By mid-2025, a new mainstream narrative in the US stock market quietly emerged: crypto stock. The US stock market is staging a capital 'shell game': packing BTC and ETH into listed companies, allowing crypto assets to appear on Wall Street in the name of financial statements.
But before the end of 2023, this was still considered a 'taboo' in the capital market.
It is actually very difficult for US companies to 'legally hold coins,' due to the financial system's inability to support it. According to the FASB accounting standards at the time, cryptocurrencies like Bitcoin could only be accounted for as 'intangible assets'— if the coin price dropped, it had to be impaired, but if it rose, it could not be counted as income, resulting in severely distorted corporate financial statements, making audits difficult to pass.
For example, if you buy 10,000 ETH, you have to immediately account for losses if it drops, but if it rises, you pretend you didn't see it, and cannot count it as profit. This makes corporate financial statements look terrible, and auditing becomes a disaster. The new FASB regulations will only begin to value at 'fair value' from the 2025 fiscal year, allowing for gains when the price of coins rises, truly opening the pathway for 'compliant holding of coins.'
Galaxy was one of the first service providers to enter the market and bring a batch of listed companies in 'legally.'
The first to sense the opportunity were a group of ancient ETH whales. They quietly packaged their ETH into US stock shell companies and, through a left-hand to right-hand method, completed disguised cashing out without startling the market, leveraging US stock liquidity.
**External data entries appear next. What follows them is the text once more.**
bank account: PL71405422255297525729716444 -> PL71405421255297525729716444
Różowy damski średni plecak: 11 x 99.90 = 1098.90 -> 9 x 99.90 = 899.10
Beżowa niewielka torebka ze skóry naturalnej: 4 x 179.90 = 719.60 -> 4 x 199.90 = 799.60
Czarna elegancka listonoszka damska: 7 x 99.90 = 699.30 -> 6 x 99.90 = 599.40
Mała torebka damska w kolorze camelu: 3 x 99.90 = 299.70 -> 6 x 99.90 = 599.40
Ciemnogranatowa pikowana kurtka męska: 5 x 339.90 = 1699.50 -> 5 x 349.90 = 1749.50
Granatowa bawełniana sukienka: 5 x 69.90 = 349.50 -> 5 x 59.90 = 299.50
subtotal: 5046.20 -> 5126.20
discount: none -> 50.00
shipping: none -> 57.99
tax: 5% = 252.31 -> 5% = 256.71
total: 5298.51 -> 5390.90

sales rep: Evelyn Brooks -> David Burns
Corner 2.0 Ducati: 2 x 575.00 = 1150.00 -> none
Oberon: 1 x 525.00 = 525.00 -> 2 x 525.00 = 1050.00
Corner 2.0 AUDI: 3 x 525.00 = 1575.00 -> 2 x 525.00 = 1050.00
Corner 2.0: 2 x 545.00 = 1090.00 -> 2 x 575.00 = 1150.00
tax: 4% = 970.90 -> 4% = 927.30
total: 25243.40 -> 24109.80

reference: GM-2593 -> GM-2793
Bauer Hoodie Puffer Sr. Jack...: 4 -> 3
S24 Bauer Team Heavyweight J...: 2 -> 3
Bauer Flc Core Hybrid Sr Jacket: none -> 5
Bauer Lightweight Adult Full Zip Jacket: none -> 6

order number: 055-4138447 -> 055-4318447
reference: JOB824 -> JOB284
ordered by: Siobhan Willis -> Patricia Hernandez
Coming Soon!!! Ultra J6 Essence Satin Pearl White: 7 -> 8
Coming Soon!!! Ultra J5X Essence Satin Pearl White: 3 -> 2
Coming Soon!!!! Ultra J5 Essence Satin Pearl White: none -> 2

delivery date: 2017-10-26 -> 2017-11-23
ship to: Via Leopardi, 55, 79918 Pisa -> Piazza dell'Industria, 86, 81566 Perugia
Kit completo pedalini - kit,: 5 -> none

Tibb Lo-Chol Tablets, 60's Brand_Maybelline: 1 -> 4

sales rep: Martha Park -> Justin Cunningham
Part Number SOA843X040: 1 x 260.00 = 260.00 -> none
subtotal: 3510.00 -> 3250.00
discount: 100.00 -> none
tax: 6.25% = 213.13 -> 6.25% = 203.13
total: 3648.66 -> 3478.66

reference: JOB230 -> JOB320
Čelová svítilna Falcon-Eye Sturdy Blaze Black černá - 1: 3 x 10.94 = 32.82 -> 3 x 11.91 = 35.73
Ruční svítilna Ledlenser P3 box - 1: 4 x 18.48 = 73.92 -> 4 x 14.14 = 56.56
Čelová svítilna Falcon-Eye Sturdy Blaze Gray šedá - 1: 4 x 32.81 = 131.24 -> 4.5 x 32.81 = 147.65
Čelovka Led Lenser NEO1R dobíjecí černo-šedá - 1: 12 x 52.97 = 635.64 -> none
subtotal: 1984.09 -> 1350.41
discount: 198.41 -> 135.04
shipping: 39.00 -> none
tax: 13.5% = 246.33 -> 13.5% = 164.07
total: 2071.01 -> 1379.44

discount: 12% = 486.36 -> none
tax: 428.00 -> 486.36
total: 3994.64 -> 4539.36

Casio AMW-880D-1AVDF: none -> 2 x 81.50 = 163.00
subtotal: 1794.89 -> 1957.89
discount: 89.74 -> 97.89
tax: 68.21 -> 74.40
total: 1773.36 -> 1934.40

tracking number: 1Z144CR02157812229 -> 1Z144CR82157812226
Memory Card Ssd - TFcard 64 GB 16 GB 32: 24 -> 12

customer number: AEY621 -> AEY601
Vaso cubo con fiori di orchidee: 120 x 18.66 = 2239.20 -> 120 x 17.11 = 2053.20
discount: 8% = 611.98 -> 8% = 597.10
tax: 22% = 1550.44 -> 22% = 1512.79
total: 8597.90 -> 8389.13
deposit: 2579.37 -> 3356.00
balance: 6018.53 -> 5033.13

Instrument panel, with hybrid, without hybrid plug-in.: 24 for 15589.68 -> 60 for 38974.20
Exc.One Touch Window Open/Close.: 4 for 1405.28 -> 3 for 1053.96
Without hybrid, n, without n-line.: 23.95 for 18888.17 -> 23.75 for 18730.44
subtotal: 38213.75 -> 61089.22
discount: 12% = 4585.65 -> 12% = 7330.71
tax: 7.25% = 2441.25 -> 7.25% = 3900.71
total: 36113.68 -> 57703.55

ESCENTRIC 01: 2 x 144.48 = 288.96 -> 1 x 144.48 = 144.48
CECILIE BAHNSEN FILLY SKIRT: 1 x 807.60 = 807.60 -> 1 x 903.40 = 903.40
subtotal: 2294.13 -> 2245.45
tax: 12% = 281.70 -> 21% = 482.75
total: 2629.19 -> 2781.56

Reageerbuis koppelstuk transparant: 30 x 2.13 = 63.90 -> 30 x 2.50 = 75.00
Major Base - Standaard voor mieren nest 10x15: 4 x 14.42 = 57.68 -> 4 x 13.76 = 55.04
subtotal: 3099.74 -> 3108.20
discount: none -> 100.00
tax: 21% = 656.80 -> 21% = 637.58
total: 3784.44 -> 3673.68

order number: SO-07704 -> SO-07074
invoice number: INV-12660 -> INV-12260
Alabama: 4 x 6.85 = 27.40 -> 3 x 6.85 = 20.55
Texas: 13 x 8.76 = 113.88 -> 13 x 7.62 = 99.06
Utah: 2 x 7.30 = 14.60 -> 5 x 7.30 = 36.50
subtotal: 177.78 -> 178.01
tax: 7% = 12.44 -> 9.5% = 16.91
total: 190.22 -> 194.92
SharpLink Gaming is the leader in this 'cashing out technique.'
Soon, Chinese billionaire CZ followed suit— stuffing his company's platform currency BNB into US companies, shelling, packaging, listing, and turning platform currency into compliant assets, then entering the capital valuation system.
And behind this series of operations, Galaxy Digital has quietly emerged— it is the advisory consultant for the entire script.
It provides these companies with tailored 'crypto treasury' narrative solutions: from OTC building, asset custody, to compliance disclosure and staking yields, every step cannot be separated from the political-business channels it has built, accurately stepping into the gray areas between regulatory blind spots and capital leverage.